Following are some popular credit score myths that can actually harm your financial health and the truth that all consumers need to know:
-- Myth: The three major credit bureaus (Equifax, Experian and TransUnion) all have the same information on their reports. Truth: Because of differences in reporting to the bureaus, your three credit reports aren't necessarily identical. If you're concerned about information that can impact your score, get copies of all three reports to make sure they're accurate.
-- Myth: When you pay off a collection account, it's automatically removed from your credit reports. Truth: Although it's certainly good to pay off your collection accounts, these will stay on your reports for seven years.
-- Myth: Credit card debt is bad. Truth: Having credit card debt isn't necessarily harmful as long as you're paying it off each month. However, you don't want to be up near your credit card limit. The percentage of debt to your limit is your credit utilization ratio. Experts recommend not exceeding a ratio of 10 percent.

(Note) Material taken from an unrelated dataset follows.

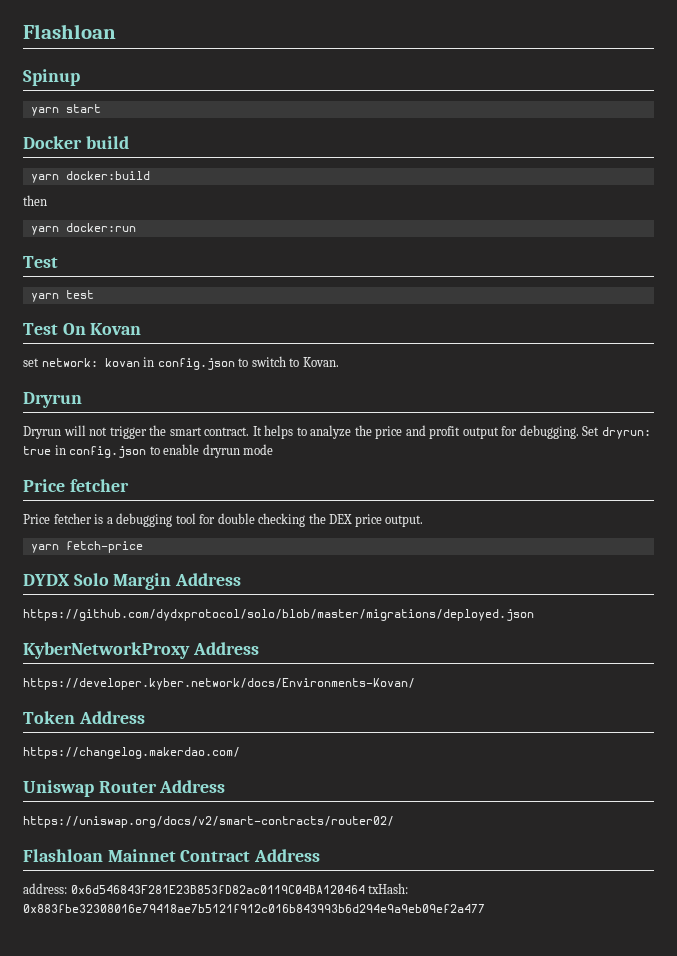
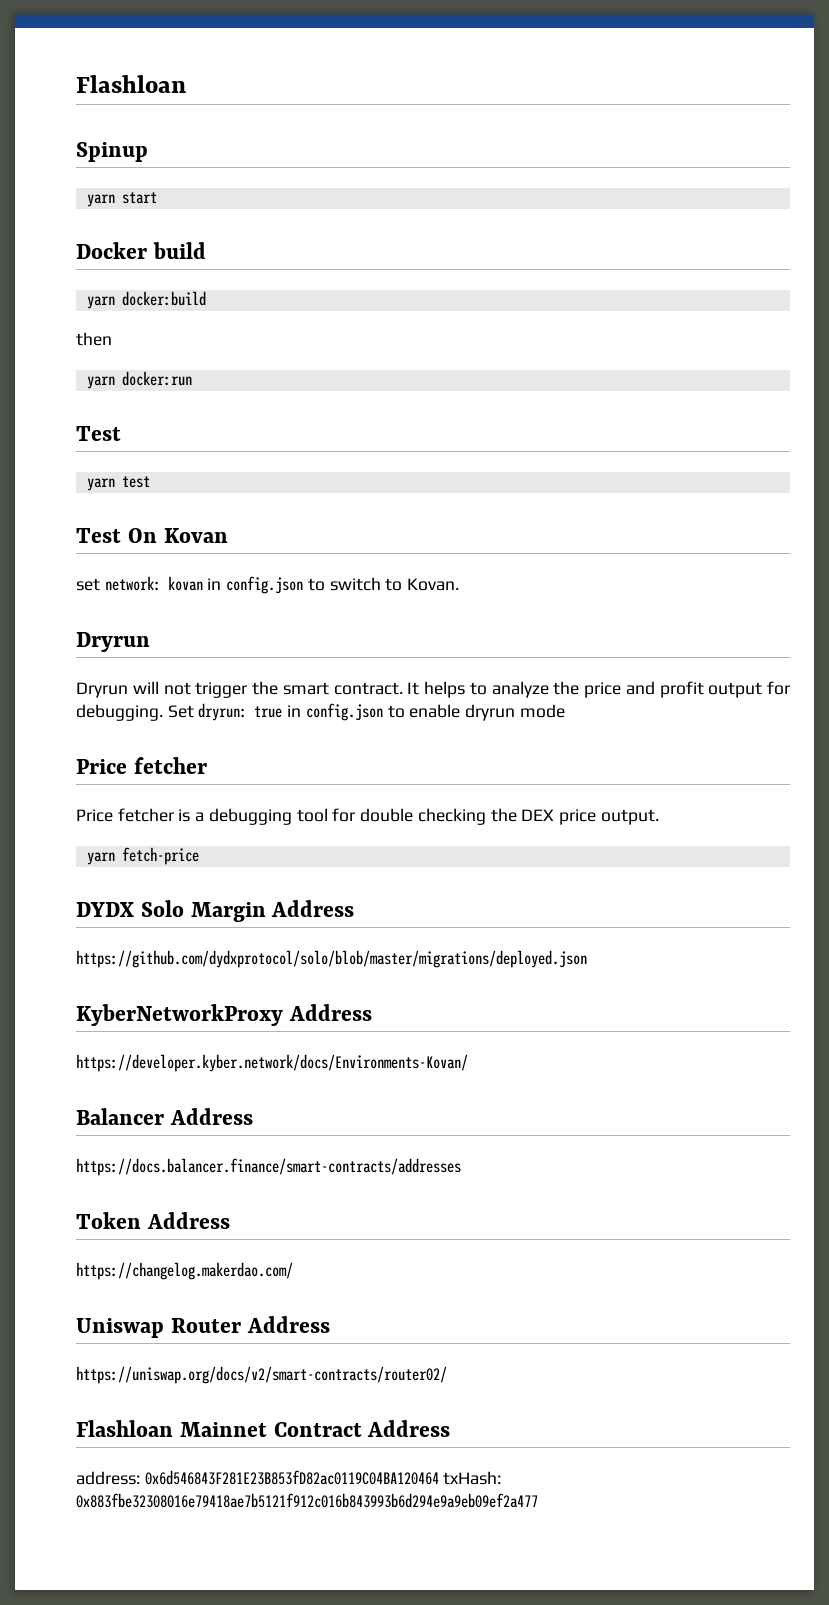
+ Balancer Address
+ https://docs.balancer.finance/smart-contracts/addresses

-- Myth: Closing your credit cards will improve your credit. Truth: Obviously it's good to pay down and pay off your debt. However, closing your credit card can actually hurt your credit score because it raises your credit utilization ratio. That's because you have less available credit. If you're afraid that keeping your card will be too tempting, cut it up or lock it away and don't use it.
Whether you're running into problems with debt or you have a pristine credit record, it's essential to keep an eye on your credit scores. Mistakes can happen in reporting, and you want to get them cleared up before a potential lender looks at them. You can get a free credit report once a year from each of the credit bureaus by going to AnnualCreditReport.com.